**Data excerpts:**
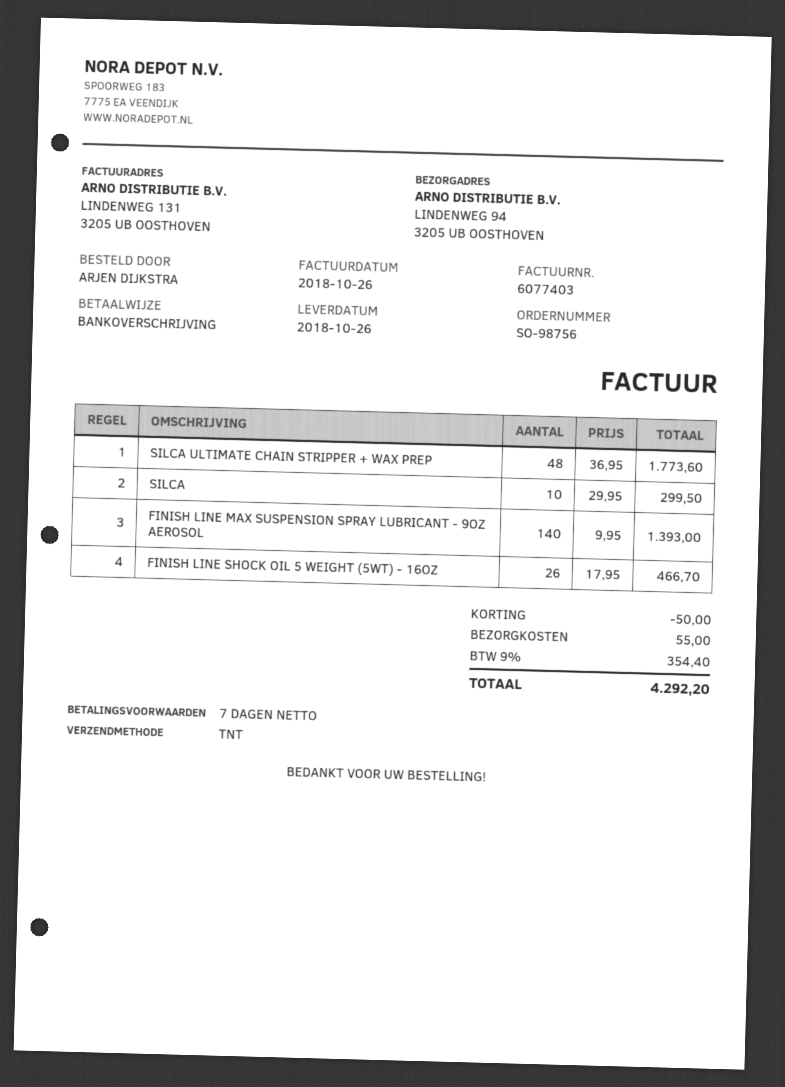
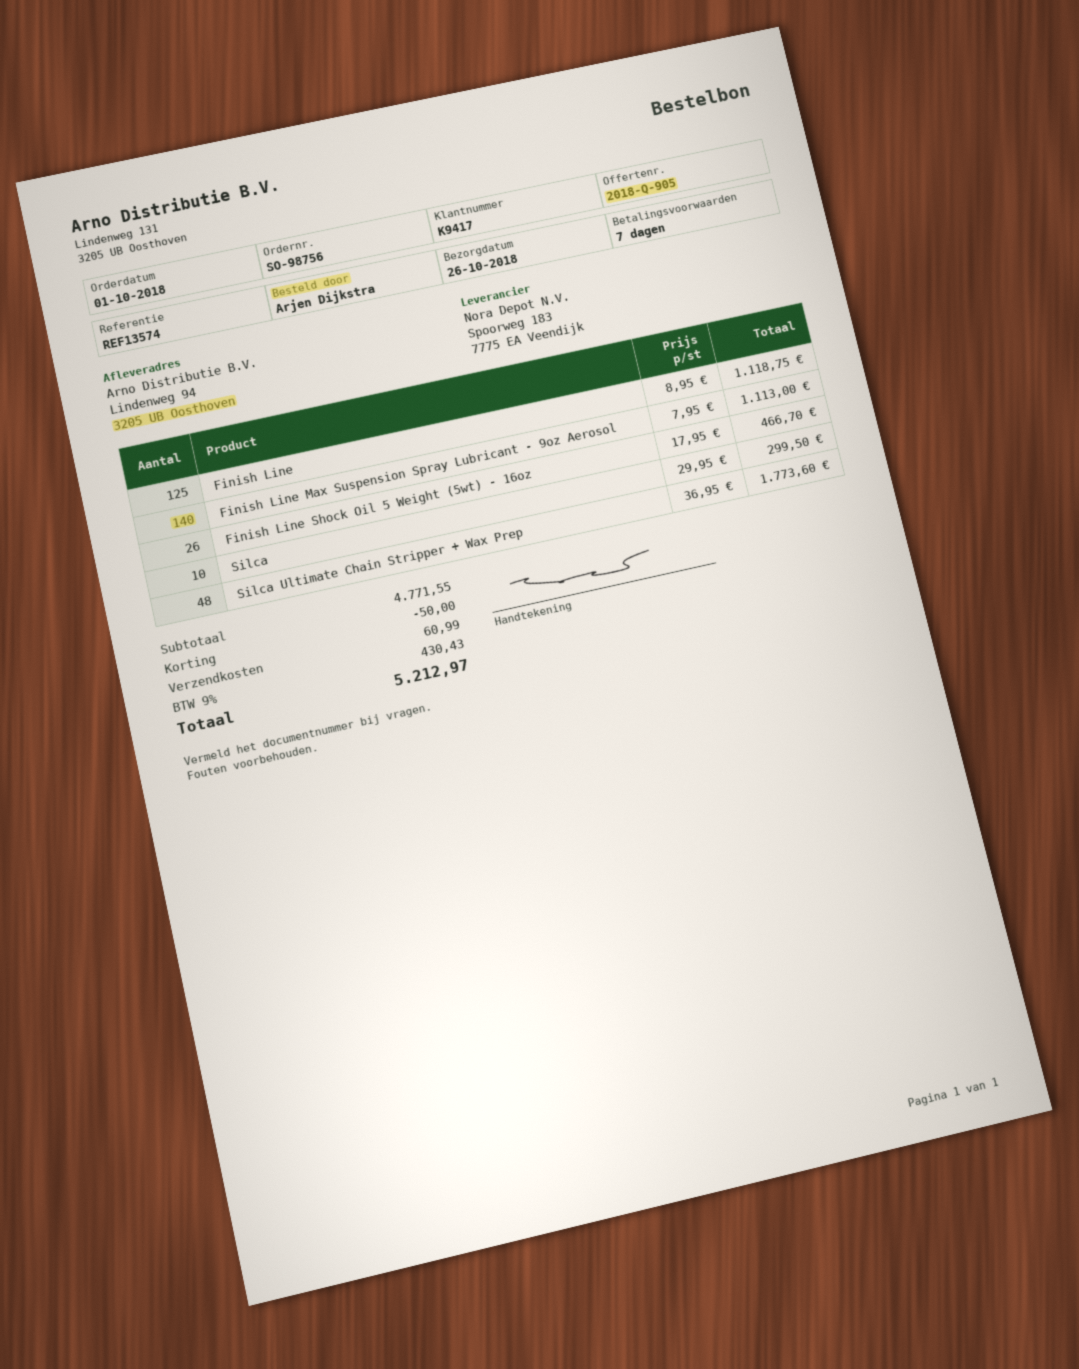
FINISH LINE MAX SUSPENSION SPRAY LUBRICANT - 9OZ AEROSOL: 140 x 9.95 = 1393.00 -> 140 x 7.95 = 1113.00
Finish Line: none -> 125 x 8.95 = 1118.75
shipping: 55.00 -> 60.99
tax: 9% = 354.40 -> 9% = 430.43
total: 4292.20 -> 5212.97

**WHAT YOU ARE ASKED TO DO:** The required output is the line containing "Finish Line: none -> 125 x 8.95 = 1118.75" through the last line of the records above, each copied exactly and nothing more.

**OUTPUT BELOW:**
Finish Line: none -> 125 x 8.95 = 1118.75
shipping: 55.00 -> 60.99
tax: 9% = 354.40 -> 9% = 430.43
total: 4292.20 -> 5212.97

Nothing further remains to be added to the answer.